Mental Health & Neurodiversity: Why We Shouldn’t Hold All People to the Same Social Code

Growing up as a big sister to a brother on the autism spectrum has taught me a lot about neurodiversity from a young age. If you’re unfamiliar with the term, neurodiversity, as defined by author John Elder Robison is, “the idea that neurological differences like autism and ADHD are the result of normal, natural variation in the human genome.” It’s important to know that neurodiversity refers to far more than autism and ADHD through — anxiety, depression, and even "giftedness" fall under the umbrella of neurodiversity.

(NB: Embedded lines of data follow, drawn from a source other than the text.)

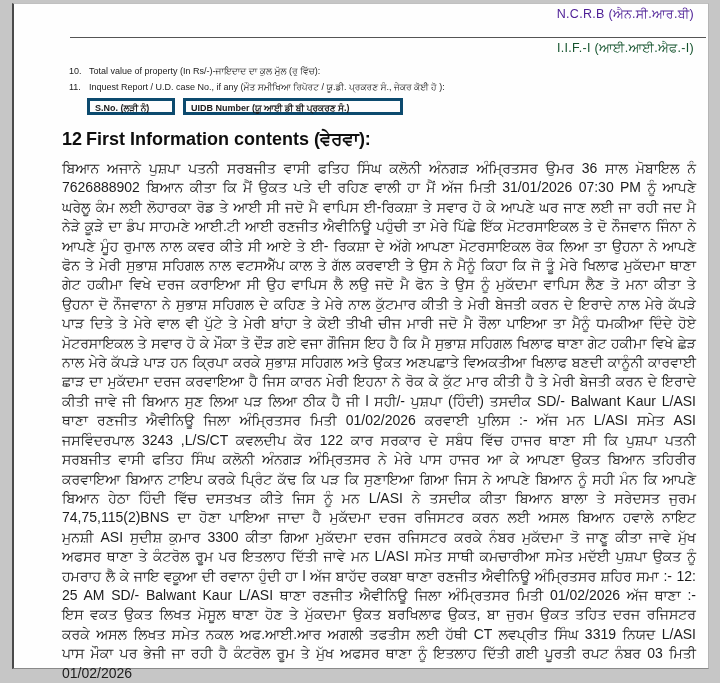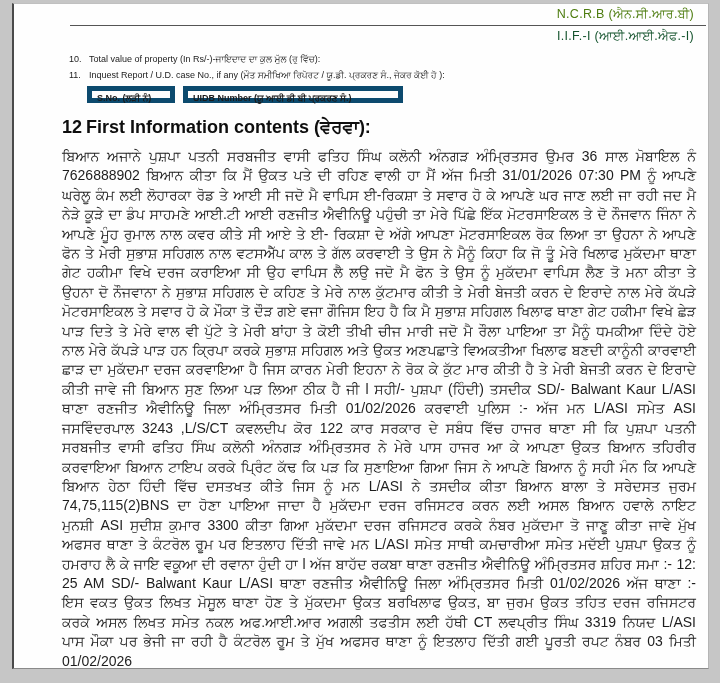--- a/index.html
+++ b/index.html
@@ -13,37 +13,37 @@
   .page {
     position:absolute; left:12px; top:3px; right:11px; bottom:14px;
     background:#fefefe;
     border-left:2px solid #4a4a4a;
     border-bottom:1px solid #8a8a8a;
     border-right:1px solid #b5b5b5;
     border-top:1px solid #c0c0c0;
     box-sizing:border-box;
   }
   .hdr-line1 {
-    text-align:right; padding:3px 14px 2px 0;
-    font-size:12.5px; letter-spacing:0.3px; color:#4d7c0f;
+    text-align:right; padding:3px 14px 14px 0;
+    font-size:12.5px; letter-spacing:0.3px; color:#4c1d95;
   }
   .hdr-rule {
     border-top:1.5px solid #555;
     margin:1px 2px 0 56px; height:0;
   }
   .hdr-line2 {
     text-align:right; padding:3px 14px 0 0;
     font-size:12.5px; letter-spacing:0.3px; color:#14532d;
   }
   .form-items { margin:8px 0 0 55px; }
   .form-item { font-size:9px; font-weight:normal; line-height:15.5px; color:#1b1b1b; }
   .form-item .num { display:inline-block; width:20px; }
   .boxes-row { display:flex; gap:8px; margin:3px 0 0 73px; }
   .field-box {
-    border:5px solid #0c4a6e; box-sizing:border-box;
+    border:3px solid #0c4a6e; box-sizing:border-box;
     font-size:9px; font-weight:bold; color:#1b1b1b;
     padding:2px 5px 2px 5px; height:17px; white-space:nowrap;
     background:#fdfdfd;
   }
   .field-box.sno { width:88px; }
   .field-box.uidb { width:220px; }
   .sec12-heading {
     margin:14px 0 0 48px;
     font-size:18px; font-weight:bold; color:#0e0e0e;
   }
@@ -84,22 +84,22 @@
 
   <div class="fir-text">
       <div class="fir-line">ਬਿਆਨ ਅਜਾਨੇ ਪੁਸ਼ਪਾ ਪਤਨੀ ਸਰਬਜੀਤ ਵਾਸੀ ਫਤਿਹ ਸਿੰਘ ਕਲੋਨੀ ਅੰਨਗੜ ਅੰਮ੍ਰਿਤਸਰ ਉਮਰ 36 ਸਾਲ ਮੋਬਾਇਲ ਨੰ</div>
       <div class="fir-line">7626888902 ਬਿਆਨ ਕੀਤਾ ਕਿ ਮੈਂ ਉਕਤ ਪਤੇ ਦੀ ਰਹਿਣ ਵਾਲੀ ਹਾ ਮੈਂ ਅੱਜ ਮਿਤੀ 31/01/2026 07:30 PM ਨੂੰ ਆਪਣੇ</div>
       <div class="fir-line">ਘਰੇਲੂ ਕੰਮ ਲਈ ਲੋਹਾਰਕਾ ਰੋਡ ਤੇ ਆਈ ਸੀ ਜਦੋ ਮੈ ਵਾਪਿਸ ਈ-ਰਿਕਸ਼ਾ ਤੇ ਸਵਾਰ ਹੋ ਕੇ ਆਪਣੇ ਘਰ ਜਾਣ ਲਈ ਜਾ ਰਹੀ ਜਦ ਮੈ</div>
       <div class="fir-line">ਨੇੜੇ ਕੂੜੇ ਦਾ ਡੰਪ ਸਾਹਮਣੇ ਆਈ.ਟੀ ਆਈ ਰਣਜੀਤ ਐਵੀਨਿਊ ਪਹੁੰਚੀ ਤਾ ਮੇਰੇ ਪਿੱਛੇ ਇੱਕ ਮੋਟਰਸਾਇਕਲ ਤੇ ਦੋ ਨੌਜਵਾਨ ਜਿੰਨਾ ਨੇ</div>
       <div class="fir-line">ਆਪਣੇ ਮੂੰਹ ਰੁਮਾਲ ਨਾਲ ਕਵਰ ਕੀਤੇ ਸੀ ਆਏ ਤੇ ਈ- ਰਿਕਸ਼ਾ ਦੇ ਅੱਗੇ ਆਪਣਾ ਮੋਟਰਸਾਇਕਲ ਰੋਕ ਲਿਆ ਤਾ ਉਹਨਾ ਨੇ ਆਪਣੇ</div>
       <div class="fir-line">ਫੋਨ ਤੇ ਮੇਰੀ ਸੁਭਾਸ਼ ਸਹਿਗਲ ਨਾਲ ਵਟਸਐੱਪ ਕਾਲ ਤੇ ਗੱਲ ਕਰਵਾਈ ਤੇ ਉਸ ਨੇ ਮੈਨੂੰ ਕਿਹਾ ਕਿ ਜੋ ਤੂੰ ਮੇਰੇ ਖਿਲਾਫ ਮੁਕੱਦਮਾ ਥਾਣਾ</div>
       <div class="fir-line">ਗੇਟ ਹਕੀਮਾ ਵਿਖੇ ਦਰਜ ਕਰਾਇਆ ਸੀ ਉਹ ਵਾਪਿਸ ਲੈ ਲਉ ਜਦੋ ਮੈ ਫੋਨ ਤੇ ਉਸ ਨੂੰ ਮੁਕੱਦਮਾ ਵਾਪਿਸ ਲੈਣ ਤੋ ਮਨਾ ਕੀਤਾ ਤੇ</div>
       <div class="fir-line">ਉਹਨਾ ਦੋ ਨੌਜਵਾਨਾ ਨੇ ਸੁਭਾਸ਼ ਸਹਿਗਲ ਦੇ ਕਹਿਣ ਤੇ ਮੇਰੇ ਨਾਲ ਕੁੱਟਮਾਰ ਕੀਤੀ ਤੇ ਮੇਰੀ ਬੇਜਤੀ ਕਰਨ ਦੇ ਇਰਾਦੇ ਨਾਲ ਮੇਰੇ ਕੱਪੜੇ</div>
+      <div class="fir-line">ਪਾੜ ਦਿਤੇ ਤੇ ਮੇਰੇ ਵਾਲ ਵੀ ਪੁੱਟੇ ਤੇ ਮੇਰੀ ਬਾਂਹਾ ਤੇ ਕੋਈ ਤੀਖੀ ਚੀਜ ਮਾਰੀ ਜਦੋ ਮੈ ਰੌਲਾ ਪਾਇਆ ਤਾ ਮੈਨੂੰ ਧਮਕੀਆ ਦਿੰਦੇ ਹੋਏ</div>
       <div class="fir-line">ਮੋਟਰਸਾਇਕਲ ਤੇ ਸਵਾਰ ਹੋ ਕੇ ਮੌਕਾ ਤੋ ਦੌੜ ਗਏ ਵਜਾ ਗੌਜਿਸ ਇਹ ਹੈ ਕਿ ਮੈ ਸੁਭਾਸ਼ ਸਹਿਗਲ ਖਿਲਾਫ ਥਾਣਾ ਗੇਟ ਹਕੀਮਾ ਵਿਖੇ ਛੇੜ</div>
-      <div class="fir-line">ਪਾੜ ਦਿਤੇ ਤੇ ਮੇਰੇ ਵਾਲ ਵੀ ਪੁੱਟੇ ਤੇ ਮੇਰੀ ਬਾਂਹਾ ਤੇ ਕੋਈ ਤੀਖੀ ਚੀਜ ਮਾਰੀ ਜਦੋ ਮੈ ਰੌਲਾ ਪਾਇਆ ਤਾ ਮੈਨੂੰ ਧਮਕੀਆ ਦਿੰਦੇ ਹੋਏ</div>
       <div class="fir-line">ਨਾਲ ਮੇਰੇ ਕੱਪੜੇ ਪਾੜ ਹਨ ਕ੍ਰਿਪਾ ਕਰਕੇ ਸੁਭਾਸ਼ ਸਹਿਗਲ ਅਤੇ ਉਕਤ ਅਣਪਛਾਤੇ ਵਿਅਕਤੀਆ ਖਿਲਾਫ ਬਣਦੀ ਕਾਨੂੰਨੀ ਕਾਰਵਾਈ</div>
       <div class="fir-line">ਛਾੜ ਦਾ ਮੁਕੱਦਮਾ ਦਰਜ ਕਰਵਾਇਆ ਹੈ ਜਿਸ ਕਾਰਨ ਮੇਰੀ ਇਹਨਾ ਨੇ ਰੋਕ ਕੇ ਕੁੱਟ ਮਾਰ ਕੀਤੀ ਹੈ ਤੇ ਮੇਰੀ ਬੇਜਤੀ ਕਰਨ ਦੇ ਇਰਾਦੇ</div>
       <div class="fir-line">ਕੀਤੀ ਜਾਵੇ ਜੀ ਬਿਆਨ ਸੁਣ ਲਿਆ ਪੜ ਲਿਆ ਠੀਕ ਹੈ ਜੀ l ਸਹੀ/- ਪੁਸ਼ਪਾ (ਹਿੰਦੀ) ਤਸਦੀਕ SD/- Balwant Kaur L/ASI</div>
       <div class="fir-line">ਥਾਣਾ ਰਣਜੀਤ ਐਵੀਨਿਊ ਜਿਲਾ ਅੰਮ੍ਰਿਤਸਰ ਮਿਤੀ 01/02/2026 ਕਰਵਾਈ ਪੁਲਿਸ :- ਅੱਜ ਮਨ L/ASI ਸਮੇਤ ASI</div>
       <div class="fir-line">ਜਸਵਿੰਦਰਪਾਲ 3243 ,L/S/CT ਕਵਲਦੀਪ ਕੋਰ 122 ਕਾਰ ਸਰਕਾਰ ਦੇ ਸਬੰਧ ਵਿੱਚ ਹਾਜਰ ਥਾਣਾ ਸੀ ਕਿ ਪੁਸ਼ਪਾ ਪਤਨੀ</div>
       <div class="fir-line">ਸਰਬਜੀਤ ਵਾਸੀ ਫਤਿਹ ਸਿੰਘ ਕਲੋਨੀ ਅੰਨਗੜ ਅੰਮ੍ਰਿਤਸਰ ਨੇ ਮੇਰੇ ਪਾਸ ਹਾਜਰ ਆ ਕੇ ਆਪਣਾ ਉਕਤ ਬਿਆਨ ਤਹਿਰੀਰ</div>
       <div class="fir-line">ਕਰਵਾਇਆ ਬਿਆਨ ਟਾਇਪ ਕਰਕੇ ਪ੍ਰਿੰਟ ਕੱਢ ਕਿ ਪੜ ਕਿ ਸੁਣਾਇਆ ਗਿਆ ਜਿਸ ਨੇ ਆਪਣੇ ਬਿਆਨ ਨੂੰ ਸਹੀ ਮੰਨ ਕਿ ਆਪਣੇ</div>
       <div class="fir-line">ਬਿਆਨ ਹੇਠਾ ਹਿੰਦੀ ਵਿੱਚ ਦਸਤਖਤ ਕੀਤੇ ਜਿਸ ਨੂੰ ਮਨ L/ASI ਨੇ ਤਸਦੀਕ ਕੀਤਾ ਬਿਆਨ ਬਾਲਾ ਤੇ ਸਰੇਦਸਤ ਜੁਰਮ</div>
       <div class="fir-line">74,75,115(2)BNS ਦਾ ਹੋਣਾ ਪਾਇਆ ਜਾਦਾ ਹੈ ਮੁਕੱਦਮਾ ਦਰਜ  ਰਜਿਸਟਰ ਕਰਨ ਲਈ ਅਸਲ ਬਿਆਨ ਹਵਾਲੇ ਨਾਇਟ</div>
       <div class="fir-line">ਮੁਨਸ਼ੀ ASI ਸੁਦੀਸ਼ ਕੁਮਾਰ 3300 ਕੀਤਾ ਗਿਆ ਮੁਕੱਦਮਾ  ਦਰਜ ਰਜਿਸਟਰ ਕਰਕੇ ਨੰਬਰ ਮੁਕੱਦਮਾ ਤੋ ਜਾਣੂ ਕੀਤਾ ਜਾਵੇ ਮੁੱਖ</div>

We’ve all heard the phrase, “always be nice because you never know what someone’s going through,” but this sentiment especially rings true when it comes to neurodiversity. You might not have considered it before, but neurodivergent people are always around you and there’s a social effect that stems from that. For example, in the case of the autism spectrum, something I continuously find myself teaching to others is that it’s called a spectrum for a reason. This means that there are people with autism who are considered high-functioning and often blend more easily into society’s neurotypical standard, and people on the other end of the spectrum who might more "obviously" show signs that the public is familiar with.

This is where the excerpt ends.